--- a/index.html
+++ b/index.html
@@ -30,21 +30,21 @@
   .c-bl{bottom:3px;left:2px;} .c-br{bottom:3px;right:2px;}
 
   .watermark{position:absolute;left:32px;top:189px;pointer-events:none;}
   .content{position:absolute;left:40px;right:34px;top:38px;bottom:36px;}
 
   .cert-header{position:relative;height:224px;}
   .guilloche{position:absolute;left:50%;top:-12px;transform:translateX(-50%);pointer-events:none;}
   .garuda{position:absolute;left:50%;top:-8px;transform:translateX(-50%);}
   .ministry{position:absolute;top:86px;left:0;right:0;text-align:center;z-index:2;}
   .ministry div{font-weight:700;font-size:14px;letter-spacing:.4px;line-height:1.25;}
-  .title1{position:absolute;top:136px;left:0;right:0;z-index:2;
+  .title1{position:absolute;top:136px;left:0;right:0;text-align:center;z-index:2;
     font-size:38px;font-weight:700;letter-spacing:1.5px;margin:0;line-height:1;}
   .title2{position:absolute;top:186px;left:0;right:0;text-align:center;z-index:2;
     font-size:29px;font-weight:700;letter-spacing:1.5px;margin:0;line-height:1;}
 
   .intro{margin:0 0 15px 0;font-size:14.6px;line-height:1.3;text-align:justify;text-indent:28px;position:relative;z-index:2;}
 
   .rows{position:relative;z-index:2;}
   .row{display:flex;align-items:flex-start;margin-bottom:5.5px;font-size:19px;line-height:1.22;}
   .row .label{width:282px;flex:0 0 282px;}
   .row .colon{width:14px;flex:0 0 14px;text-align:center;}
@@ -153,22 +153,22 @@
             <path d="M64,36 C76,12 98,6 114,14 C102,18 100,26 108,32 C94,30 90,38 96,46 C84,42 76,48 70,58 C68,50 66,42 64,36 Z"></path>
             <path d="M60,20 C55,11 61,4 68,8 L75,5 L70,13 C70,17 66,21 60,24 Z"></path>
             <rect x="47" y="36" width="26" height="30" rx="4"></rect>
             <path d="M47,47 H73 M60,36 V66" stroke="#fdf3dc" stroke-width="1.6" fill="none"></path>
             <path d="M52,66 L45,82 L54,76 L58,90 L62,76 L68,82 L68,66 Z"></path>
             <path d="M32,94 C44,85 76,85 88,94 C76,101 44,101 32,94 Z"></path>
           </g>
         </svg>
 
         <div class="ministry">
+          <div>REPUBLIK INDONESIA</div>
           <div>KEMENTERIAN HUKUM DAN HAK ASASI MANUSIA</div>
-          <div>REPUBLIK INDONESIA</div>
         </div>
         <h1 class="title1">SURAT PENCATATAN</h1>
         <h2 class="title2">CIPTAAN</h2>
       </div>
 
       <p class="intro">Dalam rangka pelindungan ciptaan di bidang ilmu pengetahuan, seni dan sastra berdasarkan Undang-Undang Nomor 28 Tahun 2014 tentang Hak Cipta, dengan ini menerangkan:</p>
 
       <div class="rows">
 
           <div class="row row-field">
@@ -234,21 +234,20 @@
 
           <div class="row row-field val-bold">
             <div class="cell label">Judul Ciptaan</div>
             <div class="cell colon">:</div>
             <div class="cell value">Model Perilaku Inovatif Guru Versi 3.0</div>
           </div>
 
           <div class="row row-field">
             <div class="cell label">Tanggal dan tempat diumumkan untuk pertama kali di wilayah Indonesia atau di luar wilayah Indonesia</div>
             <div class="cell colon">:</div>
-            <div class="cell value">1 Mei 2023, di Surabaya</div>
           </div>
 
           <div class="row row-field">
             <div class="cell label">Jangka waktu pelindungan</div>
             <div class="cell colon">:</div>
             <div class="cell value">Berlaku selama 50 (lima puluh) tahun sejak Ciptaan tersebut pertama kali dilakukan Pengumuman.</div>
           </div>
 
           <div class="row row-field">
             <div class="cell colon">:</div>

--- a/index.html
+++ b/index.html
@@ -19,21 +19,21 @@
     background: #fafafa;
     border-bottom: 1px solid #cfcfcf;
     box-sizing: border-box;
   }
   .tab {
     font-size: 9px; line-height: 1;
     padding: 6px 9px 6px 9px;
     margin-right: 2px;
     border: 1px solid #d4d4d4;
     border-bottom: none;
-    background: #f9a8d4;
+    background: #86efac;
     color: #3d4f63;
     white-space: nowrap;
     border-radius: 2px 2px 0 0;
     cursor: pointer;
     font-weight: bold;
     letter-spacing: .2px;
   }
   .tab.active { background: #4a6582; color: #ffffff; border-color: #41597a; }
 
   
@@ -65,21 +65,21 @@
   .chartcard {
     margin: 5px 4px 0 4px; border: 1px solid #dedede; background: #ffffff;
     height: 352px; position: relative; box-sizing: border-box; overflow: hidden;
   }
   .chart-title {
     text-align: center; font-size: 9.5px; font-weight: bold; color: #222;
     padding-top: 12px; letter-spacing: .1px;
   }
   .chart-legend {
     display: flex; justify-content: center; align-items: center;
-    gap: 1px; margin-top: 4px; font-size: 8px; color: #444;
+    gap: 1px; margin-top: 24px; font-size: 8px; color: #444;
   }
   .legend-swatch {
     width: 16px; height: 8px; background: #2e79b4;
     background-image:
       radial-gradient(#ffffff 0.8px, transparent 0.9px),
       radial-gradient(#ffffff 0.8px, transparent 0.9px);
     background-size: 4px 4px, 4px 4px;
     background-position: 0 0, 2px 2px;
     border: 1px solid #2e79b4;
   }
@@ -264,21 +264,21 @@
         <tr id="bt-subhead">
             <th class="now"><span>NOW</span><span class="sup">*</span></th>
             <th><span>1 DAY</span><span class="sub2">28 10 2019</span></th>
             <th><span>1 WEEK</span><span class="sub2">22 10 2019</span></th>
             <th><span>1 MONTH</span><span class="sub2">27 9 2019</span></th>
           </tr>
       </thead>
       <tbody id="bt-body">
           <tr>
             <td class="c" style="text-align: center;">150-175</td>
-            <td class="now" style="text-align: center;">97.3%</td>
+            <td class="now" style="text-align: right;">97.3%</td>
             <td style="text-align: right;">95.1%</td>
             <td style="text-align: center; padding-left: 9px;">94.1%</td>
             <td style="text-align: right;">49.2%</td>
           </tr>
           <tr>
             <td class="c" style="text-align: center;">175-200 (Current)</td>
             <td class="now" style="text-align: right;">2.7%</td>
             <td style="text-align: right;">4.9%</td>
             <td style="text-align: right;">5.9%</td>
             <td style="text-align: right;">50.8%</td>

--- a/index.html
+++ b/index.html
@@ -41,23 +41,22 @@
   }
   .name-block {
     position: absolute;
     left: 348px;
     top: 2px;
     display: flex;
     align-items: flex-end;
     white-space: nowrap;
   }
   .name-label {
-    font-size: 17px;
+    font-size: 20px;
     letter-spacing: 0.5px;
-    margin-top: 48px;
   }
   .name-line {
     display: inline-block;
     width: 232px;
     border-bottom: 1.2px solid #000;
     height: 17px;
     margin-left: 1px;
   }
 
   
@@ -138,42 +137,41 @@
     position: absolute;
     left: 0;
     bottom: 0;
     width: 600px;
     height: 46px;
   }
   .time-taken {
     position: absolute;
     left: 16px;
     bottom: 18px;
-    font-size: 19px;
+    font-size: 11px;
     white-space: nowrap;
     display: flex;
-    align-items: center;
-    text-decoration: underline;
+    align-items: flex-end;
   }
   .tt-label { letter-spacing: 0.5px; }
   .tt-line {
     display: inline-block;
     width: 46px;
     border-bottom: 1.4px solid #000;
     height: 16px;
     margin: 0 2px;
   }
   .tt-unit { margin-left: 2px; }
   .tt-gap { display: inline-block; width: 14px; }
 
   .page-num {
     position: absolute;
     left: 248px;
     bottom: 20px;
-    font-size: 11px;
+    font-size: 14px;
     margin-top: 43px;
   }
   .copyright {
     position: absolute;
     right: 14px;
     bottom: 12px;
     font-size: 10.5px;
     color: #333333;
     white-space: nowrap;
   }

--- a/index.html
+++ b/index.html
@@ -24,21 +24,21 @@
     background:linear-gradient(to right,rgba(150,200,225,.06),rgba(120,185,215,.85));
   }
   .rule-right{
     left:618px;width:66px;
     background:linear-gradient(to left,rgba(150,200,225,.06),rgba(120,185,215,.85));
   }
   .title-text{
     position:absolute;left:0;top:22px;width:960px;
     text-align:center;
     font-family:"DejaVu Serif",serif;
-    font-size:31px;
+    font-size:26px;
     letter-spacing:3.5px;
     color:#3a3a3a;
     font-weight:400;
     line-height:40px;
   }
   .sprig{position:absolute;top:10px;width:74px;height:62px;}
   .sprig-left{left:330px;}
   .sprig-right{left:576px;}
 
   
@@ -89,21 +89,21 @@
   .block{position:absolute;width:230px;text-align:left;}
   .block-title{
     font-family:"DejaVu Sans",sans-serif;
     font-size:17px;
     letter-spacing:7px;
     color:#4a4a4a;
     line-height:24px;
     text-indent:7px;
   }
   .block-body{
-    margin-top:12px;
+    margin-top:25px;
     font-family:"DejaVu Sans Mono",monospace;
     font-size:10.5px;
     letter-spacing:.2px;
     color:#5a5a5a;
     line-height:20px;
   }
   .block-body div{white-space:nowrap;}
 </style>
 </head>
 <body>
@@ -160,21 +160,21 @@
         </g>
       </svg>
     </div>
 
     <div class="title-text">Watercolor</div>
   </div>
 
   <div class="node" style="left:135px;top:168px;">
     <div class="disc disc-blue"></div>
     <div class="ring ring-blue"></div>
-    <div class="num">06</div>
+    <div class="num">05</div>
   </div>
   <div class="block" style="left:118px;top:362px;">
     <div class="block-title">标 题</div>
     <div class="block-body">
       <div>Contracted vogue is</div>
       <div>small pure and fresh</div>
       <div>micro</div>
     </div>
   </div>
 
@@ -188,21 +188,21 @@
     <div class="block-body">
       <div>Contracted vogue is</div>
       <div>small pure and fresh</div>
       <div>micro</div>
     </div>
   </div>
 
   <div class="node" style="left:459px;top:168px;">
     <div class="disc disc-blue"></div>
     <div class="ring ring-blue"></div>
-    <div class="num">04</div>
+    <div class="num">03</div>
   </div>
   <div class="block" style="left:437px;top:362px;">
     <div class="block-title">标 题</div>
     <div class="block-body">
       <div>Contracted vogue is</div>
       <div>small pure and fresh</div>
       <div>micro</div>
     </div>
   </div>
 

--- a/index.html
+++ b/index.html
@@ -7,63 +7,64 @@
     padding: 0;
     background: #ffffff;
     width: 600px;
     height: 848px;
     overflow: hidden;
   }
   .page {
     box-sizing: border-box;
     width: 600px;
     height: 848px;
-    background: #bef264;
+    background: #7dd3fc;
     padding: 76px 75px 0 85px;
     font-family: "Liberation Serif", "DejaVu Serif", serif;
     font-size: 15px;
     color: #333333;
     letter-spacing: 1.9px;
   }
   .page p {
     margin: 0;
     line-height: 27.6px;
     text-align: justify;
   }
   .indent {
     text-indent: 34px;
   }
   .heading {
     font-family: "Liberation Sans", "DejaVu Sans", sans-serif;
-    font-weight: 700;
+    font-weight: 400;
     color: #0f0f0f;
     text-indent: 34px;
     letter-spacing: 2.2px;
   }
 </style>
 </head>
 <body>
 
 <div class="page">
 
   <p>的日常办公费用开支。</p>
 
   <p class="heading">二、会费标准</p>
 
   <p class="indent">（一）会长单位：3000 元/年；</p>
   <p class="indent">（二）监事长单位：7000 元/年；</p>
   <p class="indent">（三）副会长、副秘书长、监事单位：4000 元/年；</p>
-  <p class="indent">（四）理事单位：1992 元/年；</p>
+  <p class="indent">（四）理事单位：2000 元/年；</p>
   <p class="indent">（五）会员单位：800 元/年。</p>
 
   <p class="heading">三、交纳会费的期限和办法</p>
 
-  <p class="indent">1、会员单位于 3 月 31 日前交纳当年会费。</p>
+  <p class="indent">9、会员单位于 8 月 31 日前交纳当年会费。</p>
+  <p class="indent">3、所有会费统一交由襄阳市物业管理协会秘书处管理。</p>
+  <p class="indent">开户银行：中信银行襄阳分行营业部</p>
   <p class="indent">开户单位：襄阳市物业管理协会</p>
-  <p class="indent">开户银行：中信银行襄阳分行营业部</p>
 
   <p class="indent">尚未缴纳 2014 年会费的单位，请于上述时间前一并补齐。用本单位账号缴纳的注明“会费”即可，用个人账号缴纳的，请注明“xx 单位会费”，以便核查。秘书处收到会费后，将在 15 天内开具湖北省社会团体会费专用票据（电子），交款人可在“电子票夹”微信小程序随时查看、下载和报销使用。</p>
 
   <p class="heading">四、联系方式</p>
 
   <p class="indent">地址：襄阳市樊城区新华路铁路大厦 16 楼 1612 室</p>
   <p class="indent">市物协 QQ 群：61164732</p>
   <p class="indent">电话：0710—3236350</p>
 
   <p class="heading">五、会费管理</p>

Work required:
Please state how many lines in the records contain the word "Sans", and give only that number.

Result of the task:
3